WHAT THE EXERCISE ASKS - The entries are to be repeated exactly, with all pictures omitted.

[Web document revisions]
::::

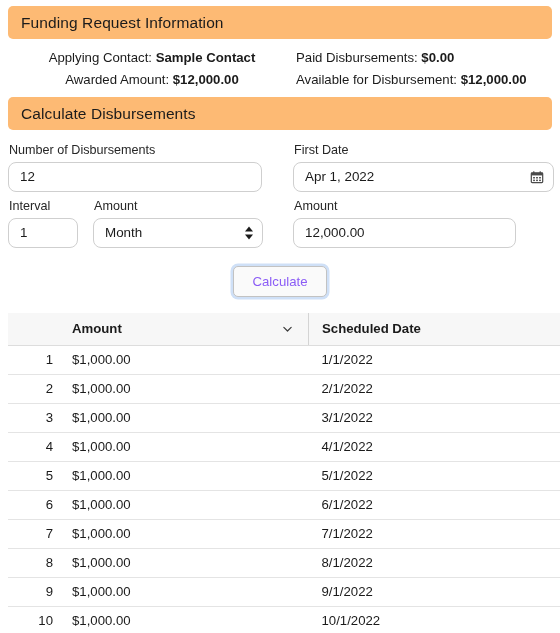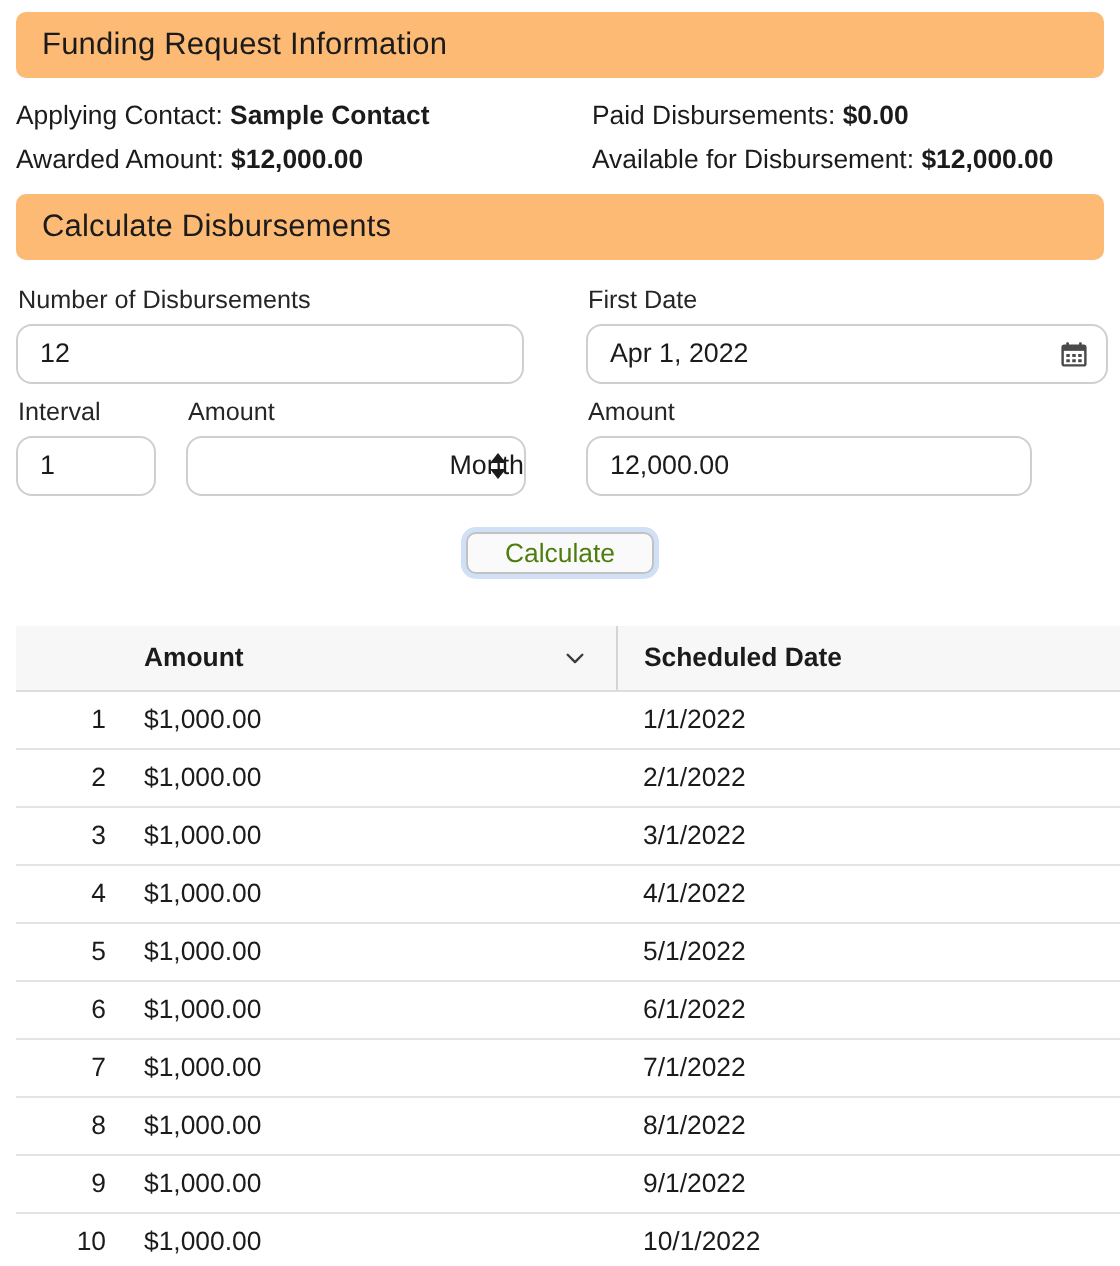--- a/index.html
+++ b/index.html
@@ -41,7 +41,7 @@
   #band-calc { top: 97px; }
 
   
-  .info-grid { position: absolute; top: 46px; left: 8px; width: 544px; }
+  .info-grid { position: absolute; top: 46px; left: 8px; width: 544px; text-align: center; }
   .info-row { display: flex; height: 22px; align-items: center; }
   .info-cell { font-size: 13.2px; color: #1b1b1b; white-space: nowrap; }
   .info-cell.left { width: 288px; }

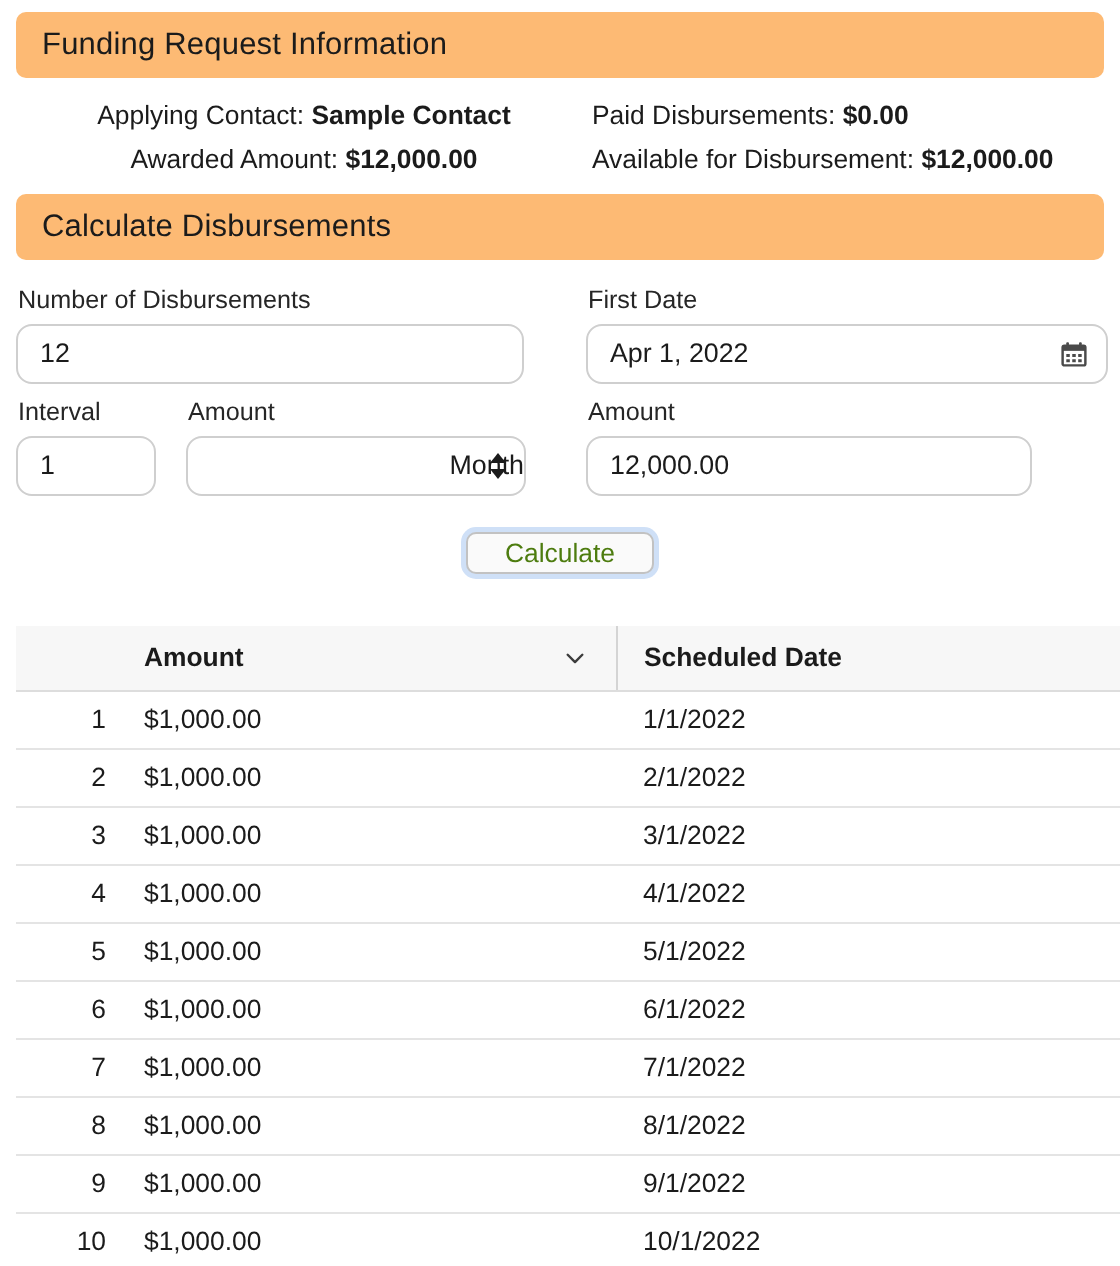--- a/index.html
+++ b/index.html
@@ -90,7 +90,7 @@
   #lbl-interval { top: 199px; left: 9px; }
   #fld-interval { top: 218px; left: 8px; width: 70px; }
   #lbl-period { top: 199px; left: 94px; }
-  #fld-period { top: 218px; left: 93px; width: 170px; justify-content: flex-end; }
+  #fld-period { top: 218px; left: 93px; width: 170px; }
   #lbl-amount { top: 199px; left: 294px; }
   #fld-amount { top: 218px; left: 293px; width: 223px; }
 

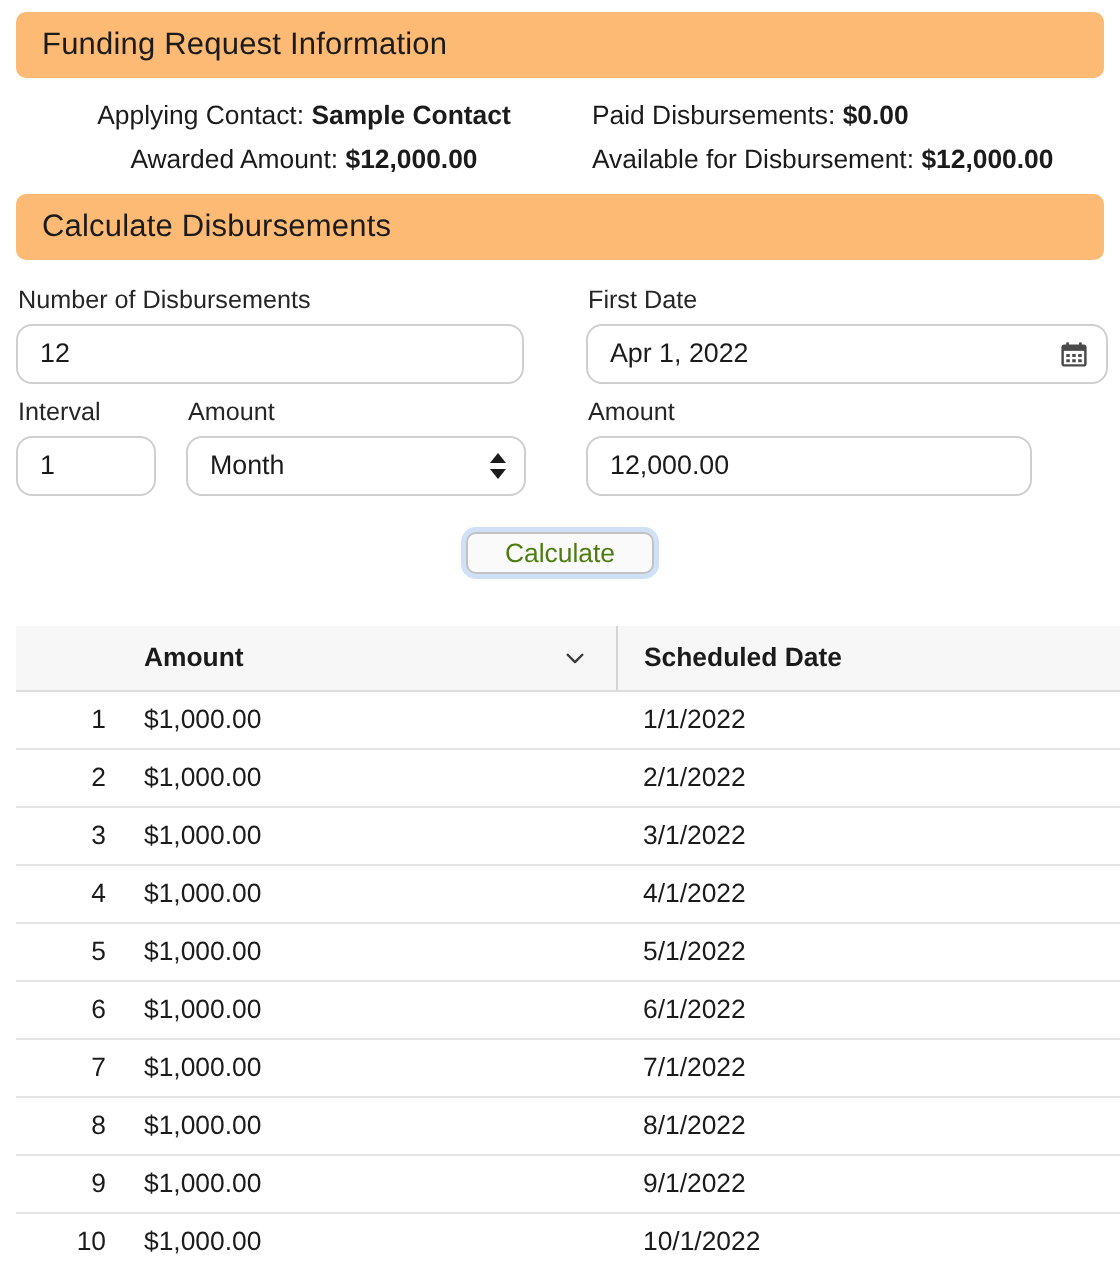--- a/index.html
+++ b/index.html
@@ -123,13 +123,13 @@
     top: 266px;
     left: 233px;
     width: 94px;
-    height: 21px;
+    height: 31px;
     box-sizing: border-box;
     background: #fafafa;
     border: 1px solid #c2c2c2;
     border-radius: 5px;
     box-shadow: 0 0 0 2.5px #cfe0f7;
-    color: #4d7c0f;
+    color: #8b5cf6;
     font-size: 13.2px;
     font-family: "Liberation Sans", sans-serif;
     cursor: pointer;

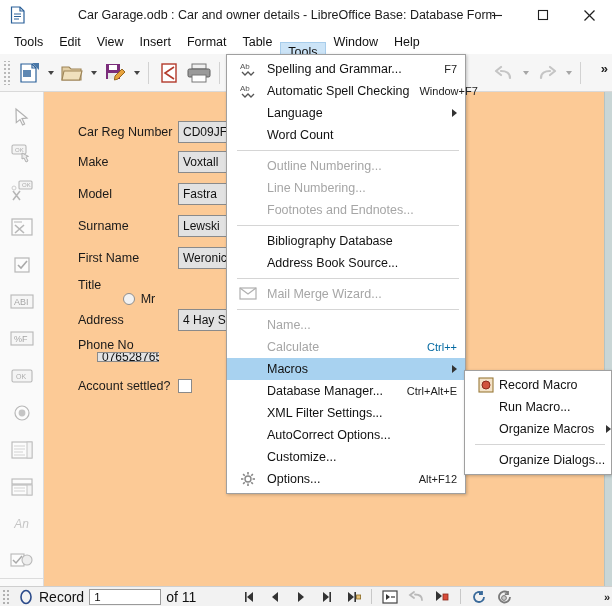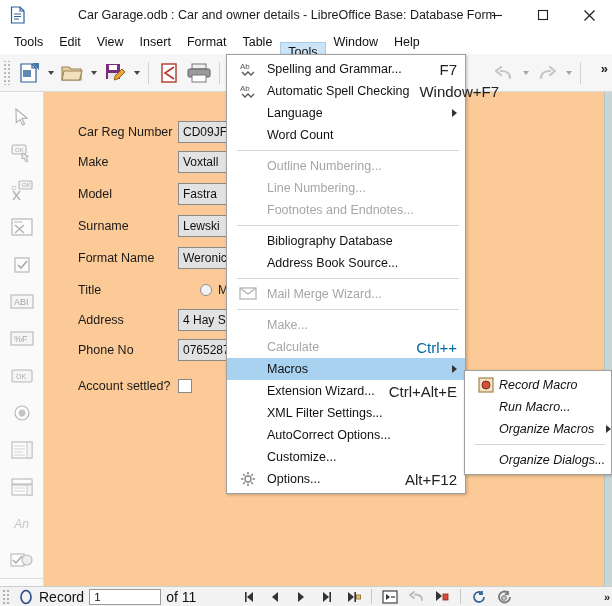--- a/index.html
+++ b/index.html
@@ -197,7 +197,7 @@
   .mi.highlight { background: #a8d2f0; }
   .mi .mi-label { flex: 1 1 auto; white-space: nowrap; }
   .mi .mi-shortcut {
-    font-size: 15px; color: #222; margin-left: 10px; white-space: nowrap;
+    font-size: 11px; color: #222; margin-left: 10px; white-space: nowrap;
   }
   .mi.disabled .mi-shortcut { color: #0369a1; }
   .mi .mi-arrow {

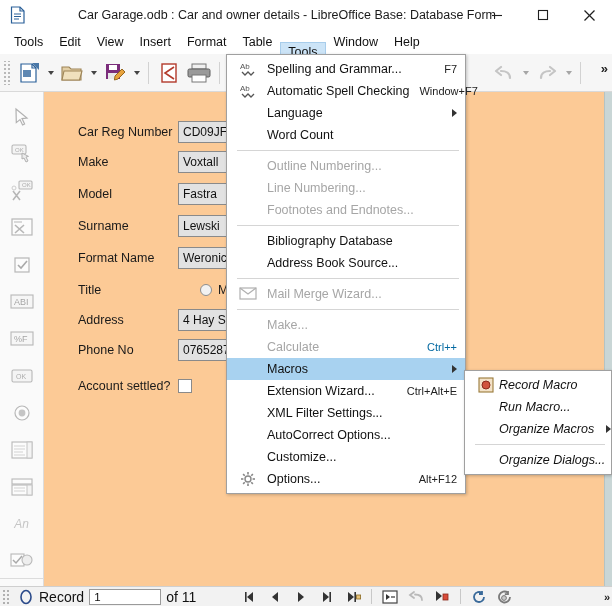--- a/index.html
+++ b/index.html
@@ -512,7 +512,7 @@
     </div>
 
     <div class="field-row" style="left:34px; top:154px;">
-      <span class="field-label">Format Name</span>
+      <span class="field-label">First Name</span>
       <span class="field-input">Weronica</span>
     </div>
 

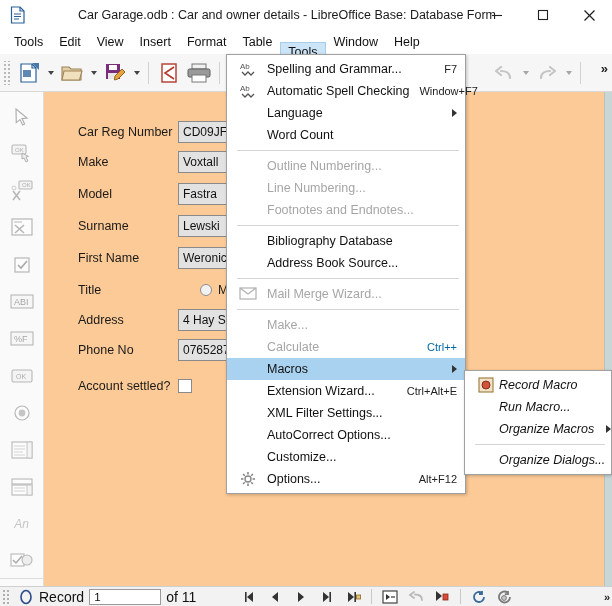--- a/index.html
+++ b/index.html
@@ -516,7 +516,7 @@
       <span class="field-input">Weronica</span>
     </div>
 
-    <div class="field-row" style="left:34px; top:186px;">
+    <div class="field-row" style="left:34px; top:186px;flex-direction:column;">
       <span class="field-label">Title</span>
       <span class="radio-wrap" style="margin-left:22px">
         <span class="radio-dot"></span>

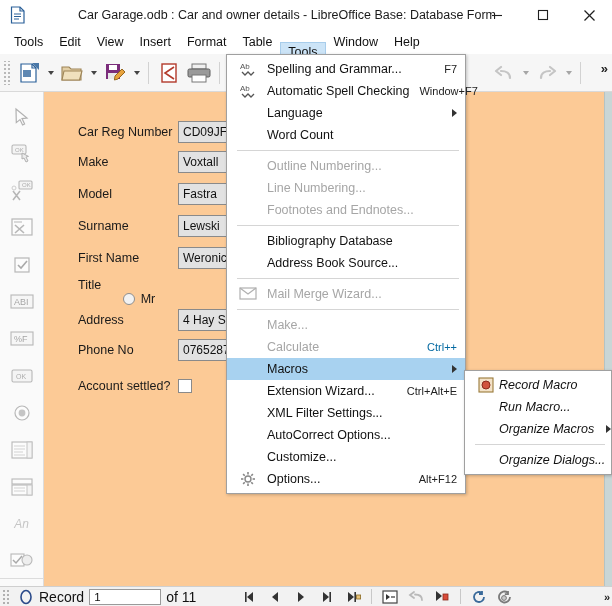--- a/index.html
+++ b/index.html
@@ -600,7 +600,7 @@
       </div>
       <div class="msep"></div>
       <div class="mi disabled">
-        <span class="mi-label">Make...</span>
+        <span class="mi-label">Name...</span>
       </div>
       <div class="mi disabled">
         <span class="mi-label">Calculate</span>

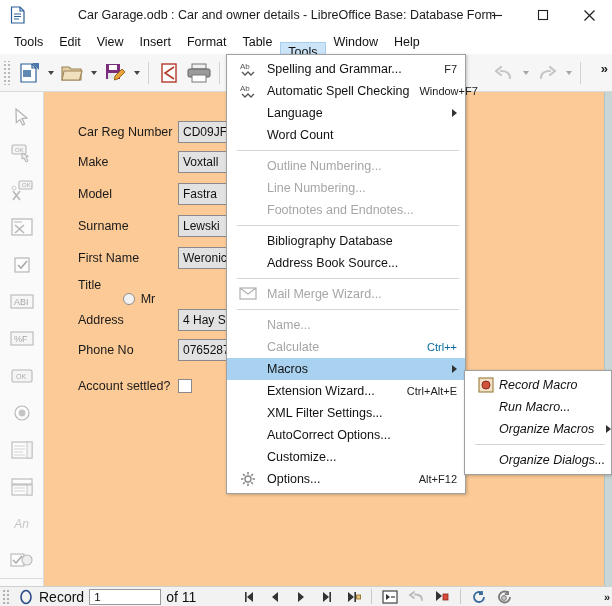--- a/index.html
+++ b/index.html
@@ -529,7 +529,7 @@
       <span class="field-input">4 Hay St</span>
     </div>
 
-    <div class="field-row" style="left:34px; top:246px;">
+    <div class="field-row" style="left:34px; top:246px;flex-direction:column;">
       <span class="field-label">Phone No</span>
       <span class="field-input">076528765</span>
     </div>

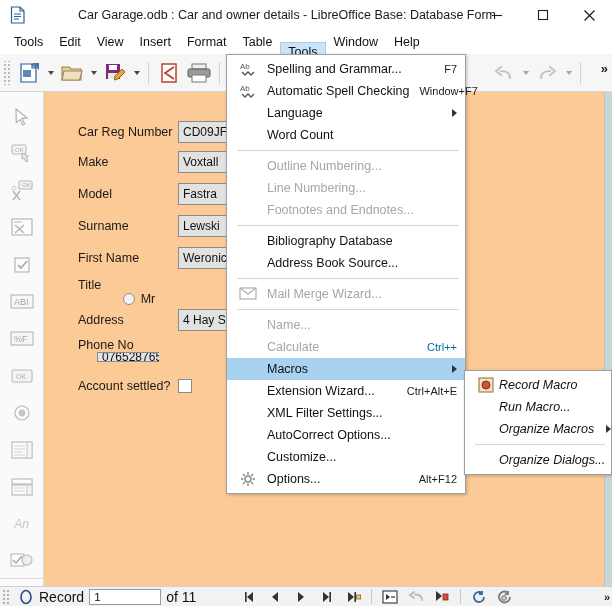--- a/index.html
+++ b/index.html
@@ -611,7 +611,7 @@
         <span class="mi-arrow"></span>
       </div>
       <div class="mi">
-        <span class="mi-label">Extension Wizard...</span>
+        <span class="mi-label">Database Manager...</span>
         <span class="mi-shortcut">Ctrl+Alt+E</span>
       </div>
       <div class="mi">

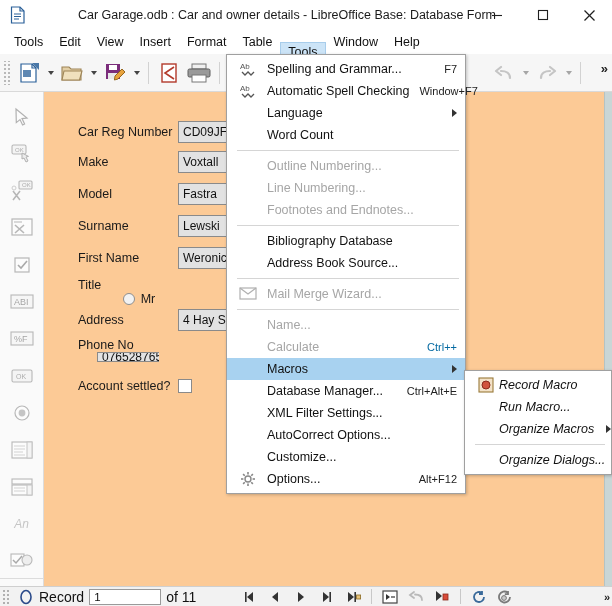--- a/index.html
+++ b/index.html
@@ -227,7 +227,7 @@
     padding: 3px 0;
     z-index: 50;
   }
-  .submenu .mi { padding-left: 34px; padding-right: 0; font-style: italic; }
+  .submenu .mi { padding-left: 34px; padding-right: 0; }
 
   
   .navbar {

::::

COMPLETED EXERCISE -
--- a/index.html
+++ b/index.html
@@ -41,7 +41,7 @@
   #band-calc { top: 97px; }
 
   
-  .info-grid { position: absolute; top: 46px; left: 8px; width: 544px; }
+  .info-grid { position: absolute; top: 46px; left: 8px; width: 544px; text-align: center; }
   .info-row { display: flex; height: 22px; align-items: center; }
   .info-cell { font-size: 13.2px; color: #1b1b1b; white-space: nowrap; }
   .info-cell.left { width: 288px; }

--- a/index.html
+++ b/index.html
@@ -90,7 +90,7 @@
   #lbl-interval { top: 199px; left: 9px; }
   #fld-interval { top: 218px; left: 8px; width: 70px; }
   #lbl-period { top: 199px; left: 94px; }
-  #fld-period { top: 218px; left: 93px; width: 170px; justify-content: flex-end; }
+  #fld-period { top: 218px; left: 93px; width: 170px; }
   #lbl-amount { top: 199px; left: 294px; }
   #fld-amount { top: 218px; left: 293px; width: 223px; }
 

--- a/index.html
+++ b/index.html
@@ -123,13 +123,13 @@
     top: 266px;
     left: 233px;
     width: 94px;
-    height: 21px;
+    height: 31px;
     box-sizing: border-box;
     background: #fafafa;
     border: 1px solid #c2c2c2;
     border-radius: 5px;
     box-shadow: 0 0 0 2.5px #cfe0f7;
-    color: #4d7c0f;
+    color: #8b5cf6;
     font-size: 13.2px;
     font-family: "Liberation Sans", sans-serif;
     cursor: pointer;

--- a/index.html
+++ b/index.html
@@ -197,7 +197,7 @@
   .mi.highlight { background: #a8d2f0; }
   .mi .mi-label { flex: 1 1 auto; white-space: nowrap; }
   .mi .mi-shortcut {
-    font-size: 15px; color: #222; margin-left: 10px; white-space: nowrap;
+    font-size: 11px; color: #222; margin-left: 10px; white-space: nowrap;
   }
   .mi.disabled .mi-shortcut { color: #0369a1; }
   .mi .mi-arrow {

--- a/index.html
+++ b/index.html
@@ -512,7 +512,7 @@
     </div>
 
     <div class="field-row" style="left:34px; top:154px;">
-      <span class="field-label">Format Name</span>
+      <span class="field-label">First Name</span>
       <span class="field-input">Weronica</span>
     </div>
 

--- a/index.html
+++ b/index.html
@@ -516,7 +516,7 @@
       <span class="field-input">Weronica</span>
     </div>
 
-    <div class="field-row" style="left:34px; top:186px;">
+    <div class="field-row" style="left:34px; top:186px;flex-direction:column;">
       <span class="field-label">Title</span>
       <span class="radio-wrap" style="margin-left:22px">
         <span class="radio-dot"></span>

--- a/index.html
+++ b/index.html
@@ -600,7 +600,7 @@
       </div>
       <div class="msep"></div>
       <div class="mi disabled">
-        <span class="mi-label">Make...</span>
+        <span class="mi-label">Name...</span>
       </div>
       <div class="mi disabled">
         <span class="mi-label">Calculate</span>

--- a/index.html
+++ b/index.html
@@ -529,7 +529,7 @@
       <span class="field-input">4 Hay St</span>
     </div>
 
-    <div class="field-row" style="left:34px; top:246px;">
+    <div class="field-row" style="left:34px; top:246px;flex-direction:column;">
       <span class="field-label">Phone No</span>
       <span class="field-input">076528765</span>
     </div>

--- a/index.html
+++ b/index.html
@@ -611,7 +611,7 @@
         <span class="mi-arrow"></span>
       </div>
       <div class="mi">
-        <span class="mi-label">Extension Wizard...</span>
+        <span class="mi-label">Database Manager...</span>
         <span class="mi-shortcut">Ctrl+Alt+E</span>
       </div>
       <div class="mi">

--- a/index.html
+++ b/index.html
@@ -227,7 +227,7 @@
     padding: 3px 0;
     z-index: 50;
   }
-  .submenu .mi { padding-left: 34px; padding-right: 0; font-style: italic; }
+  .submenu .mi { padding-left: 34px; padding-right: 0; }
 
   
   .navbar {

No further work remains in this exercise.